Search code examples
c#.netsql-servercollationstringcomparer

What .NET StringComparer is equivalent SQL's Latin1_General_CI_AS


I am implementing a caching layer between my database and my C# code. The idea is to cache the results of certain DB queries based on the parameters to the query. The database is using the default collation - either SQL_Latin1_General_CP1_CI_AS or Latin1_General_CI_AS, which I believe based on some brief googling are equivalent for equality, just different for sorting.

I need a .NET StringComparer that can give me the same behavior, at least for equality testing and hashcode generation, as the database's collation is using. The goal is to be able to use the StringComparer in a .NET dictionary in C# code to determine whether a particular string key is already in the cache or not.

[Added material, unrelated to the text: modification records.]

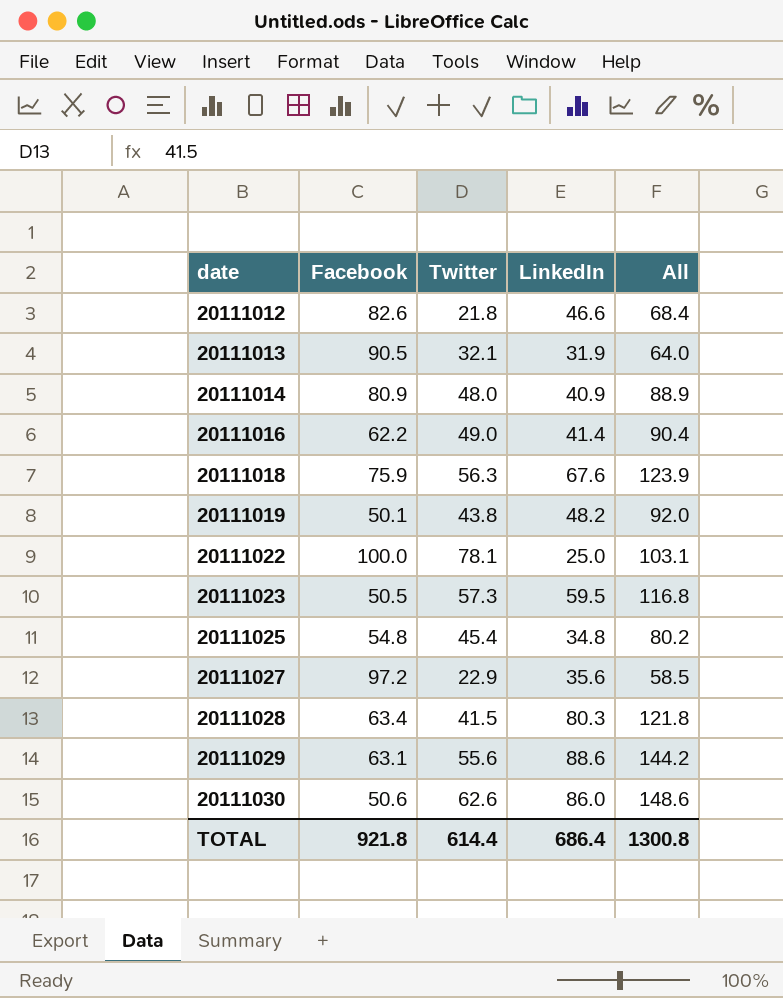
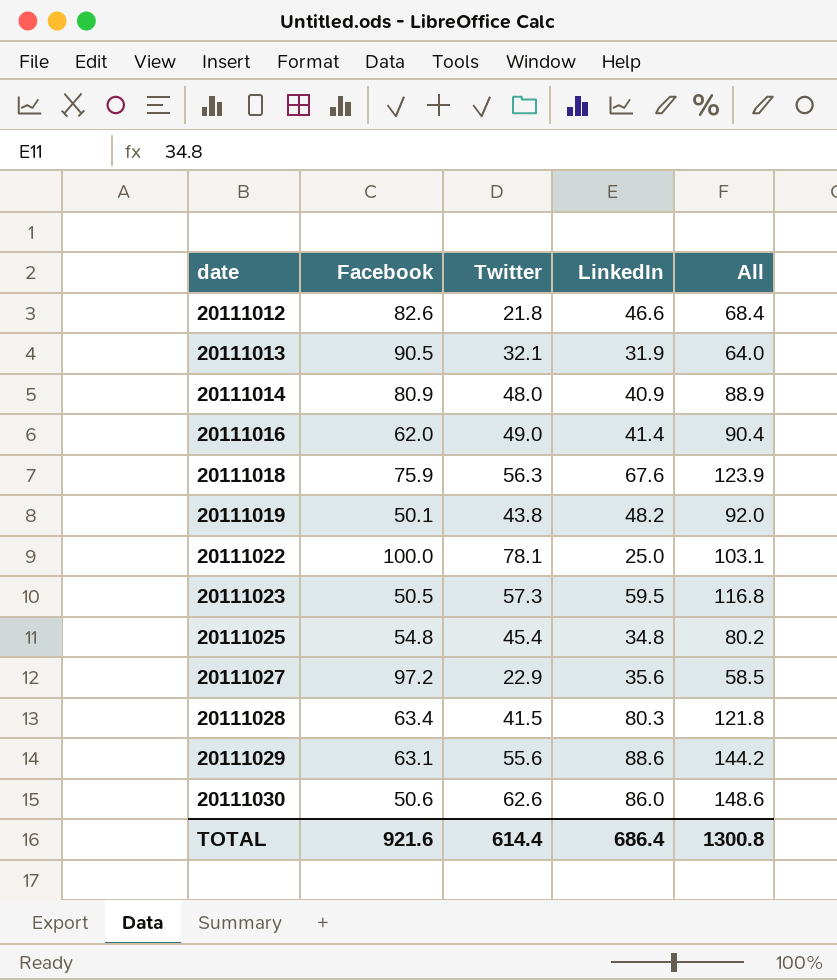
20111016 | Facebook: 62.2 -> 62.0
TOTAL | Facebook: 921.8 -> 921.6

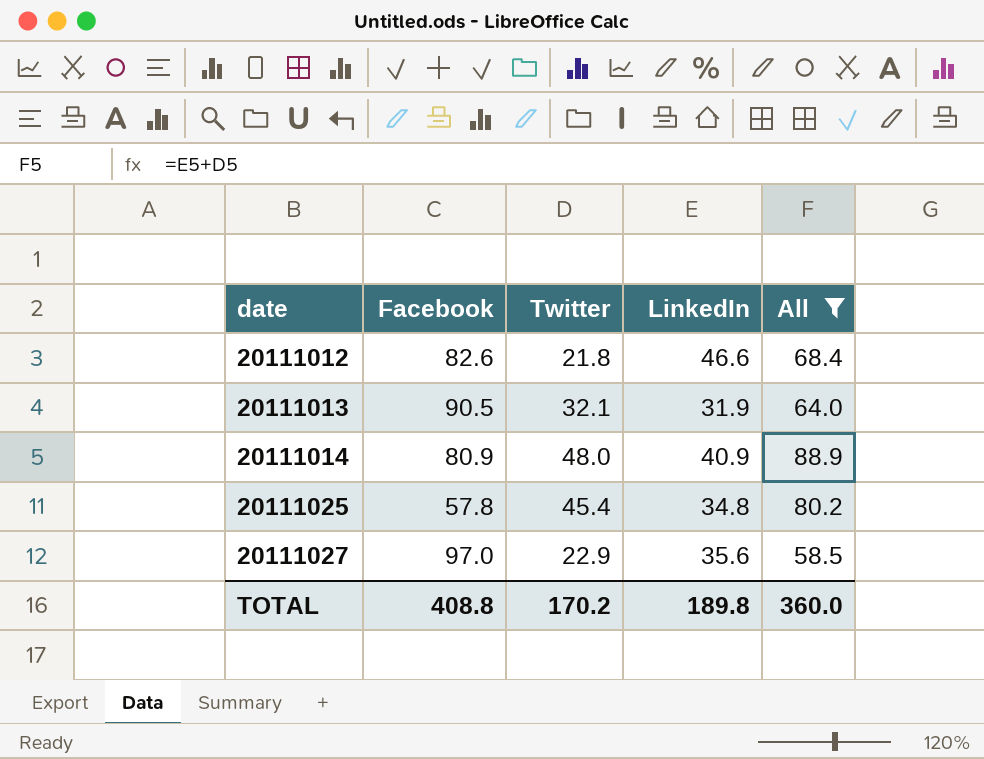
filter: none -> All <= 88.9
20111025 | Facebook: 54.8 -> 57.8
20111027 | Facebook: 97.2 -> 97.0
TOTAL | Facebook: 921.6 -> 408.8
TOTAL | Twitter: 614.4 -> 170.2
TOTAL | LinkedIn: 686.4 -> 189.8
TOTAL | All: 1300.8 -> 360.0

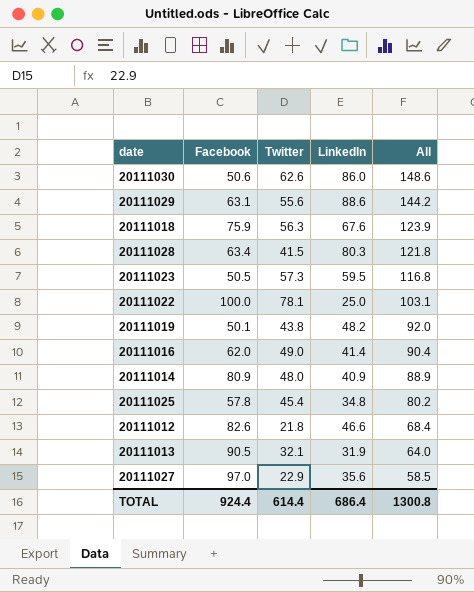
filter: All <= 88.9 -> none
row order: date ascending -> All descending
TOTAL | Facebook: 408.8 -> 924.4
TOTAL | Twitter: 170.2 -> 614.4
TOTAL | LinkedIn: 189.8 -> 686.4
TOTAL | All: 360.0 -> 1300.8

A really simplified example:

var comparer = StringComparer.??? // What goes here?

private static Dictionary<string, MyObject> cache =
    new Dictionary<string, MyObject>(comparer);

public static MyObject GetObject(string key) {
    if (cache.ContainsKey(key)) {
        return cache[key].Clone();
    } else {
        // invoke SQL "select * from mytable where mykey = @mykey"
        // with parameter @mykey set to key
        MyObject result = // object constructed from the sql result
        cache[key] = result;
        return result.Clone();
    }
}
public static void SaveObject(string key, MyObject obj) {
    // invoke SQL "update mytable set ... where mykey = @mykey" etc
    cache[key] = obj.Clone();
}

The reason it's important that the StringComparer matches the database's collation is that both false positives and false negatives would have bad effects for the code.

If the StringComparer says that two keys A and B are equal when the database believes they are distinct, then there could be two rows in the database with those two keys, but the cache will prevent the second one ever getting returned if asked for A and B in succession - because the get for B will incorrectly hit the cache and return the object that was retrieved for A.

The problem is more subtle if the StringComparer says that A and B are different when the database believes they are equal, but no less problematic. GetObject calls for both keys would be fine, and return objects corresponding to the same database row. But then calling SaveObject with key A would leave the cache incorrect; there would still be a cache entry for key B that has the old data. A subsequent GetObject(B) would give outdated information.

So for my code to work correctly I need the StringComparer to match the database behavior for equality testing and hashcode generation. My googling so far has yielded lots of information about the fact that SQL collations and .NET comparisons are not exactly equivalent, but no details on what the differences are, whether they are limited to only differences in sorting, or whether it is possible to find a StringComparer that is equivalent to a specific SQL collation if a general-purpose solution is not needed.

(Side note - the caching layer is general purpose, so I cannot make particular assumptions about what the nature of the key is and what collation would be appropriate. All the tables in my database share the same default server collation. I just need to match the collation as it exists)


Solution

  • Take a look at the CollationInfo class. It is located in an assembly called Microsoft.SqlServer.Management.SqlParser.dll although I am not totally sure where to get this. There is a static list of Collations (names) and a static method GetCollationInfo (by name).

    Each CollationInfo has a Comparer. It is not exactly the same as a StringComparer but has similar functionality.

    EDIT: Microsoft.SqlServer.Management.SqlParser.dll is a part of the Shared Management Objects (SMO) package. This feature can be downloaded for SQL Server 2008 R2 here:

    http://www.microsoft.com/download/en/details.aspx?id=16978#SMO

    EDIT: CollationInfo does have a property named EqualityComparer which is an IEqualityComparer<string>.